▸ The problem
Reply with exactly the lines from the one that contains "- Mejorar selección" through the last line of the records below, and with no other lines.

▸ Entries shown
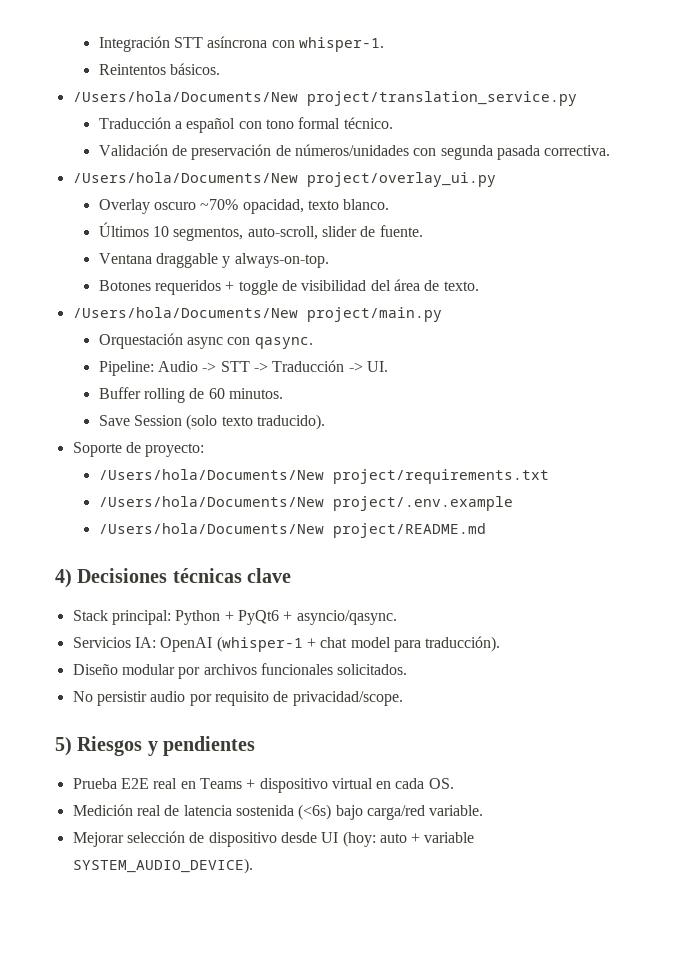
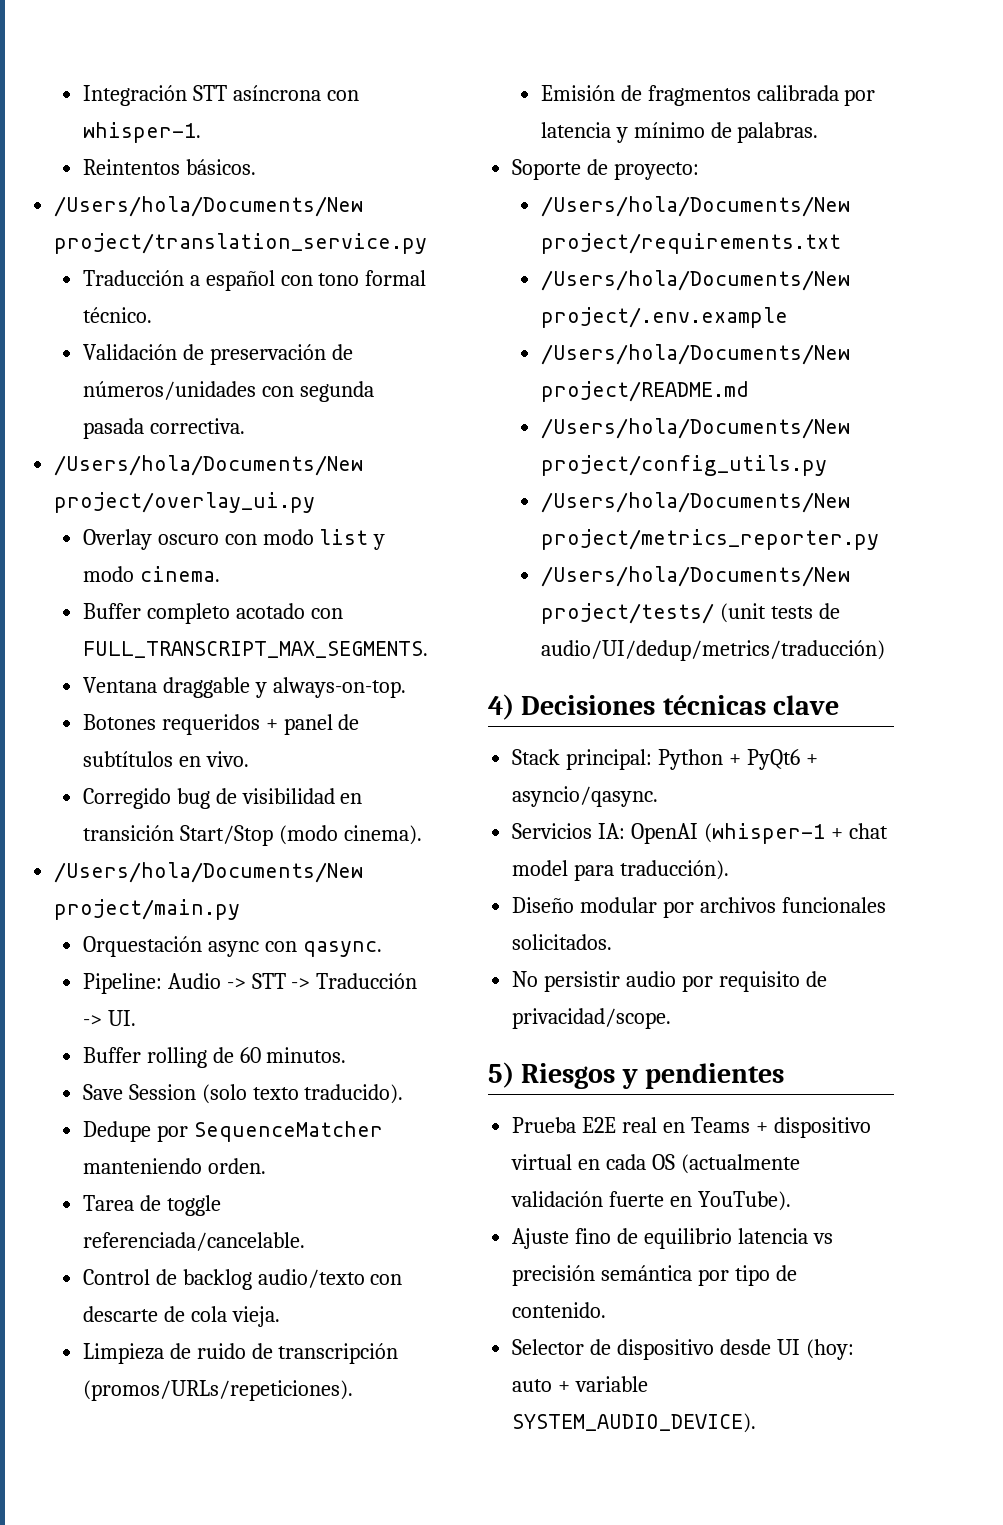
- Overlay oscuro ~70% opacidad, texto blanco.
- Últimos 10 segmentos, auto-scroll, slider de fuente.
+ Overlay oscuro con modo list y modo cinema.
+ Buffer completo acotado con FULL_TRANSCRIPT_MAX_SEGMENTS.
- Botones requeridos + toggle de visibilidad del área de texto.
+ Botones requeridos + panel de subtítulos en vivo.
+ Corregido bug de visibilidad en transición Start/Stop (modo cinema).
+ Dedupe por SequenceMatcher manteniendo orden.
+ Tarea de toggle referenciada/cancelable.
+ Control de backlog audio/texto con descarte de cola vieja.
+ Limpieza de ruido de transcripción (promos/URLs/repeticiones).
+ Emisión de fragmentos calibrada por latencia y mínimo de palabras.
+ /Users/hola/Documents/New project/config_utils.py
+ /Users/hola/Documents/New project/metrics_reporter.py
+ /Users/hola/Documents/New project/tests/ (unit tests de audio/UI/dedup/metrics/traducción)
- Prueba E2E real en Teams + dispositivo virtual en cada OS.
- Medición real de latencia sostenida (<6s) bajo carga/red variable.
- Mejorar selección de dispositivo desde UI (hoy: auto + variable SYSTEM_AUDIO_DEVICE).
+ Prueba E2E real en Teams + dispositivo virtual en cada OS (actualmente validación fuerte en YouTube).
+ Ajuste fino de equilibrio latencia vs precisión semántica por tipo de contenido.
+ Selector de dispositivo desde UI (hoy: auto + variable SYSTEM_AUDIO_DEVICE).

▸ Exercise response
- Mejorar selección de dispositivo desde UI (hoy: auto + variable SYSTEM_AUDIO_DEVICE).
+ Prueba E2E real en Teams + dispositivo virtual en cada OS (actualmente validación fuerte en YouTube).
+ Ajuste fino de equilibrio latencia vs precisión semántica por tipo de contenido.
+ Selector de dispositivo desde UI (hoy: auto + variable SYSTEM_AUDIO_DEVICE).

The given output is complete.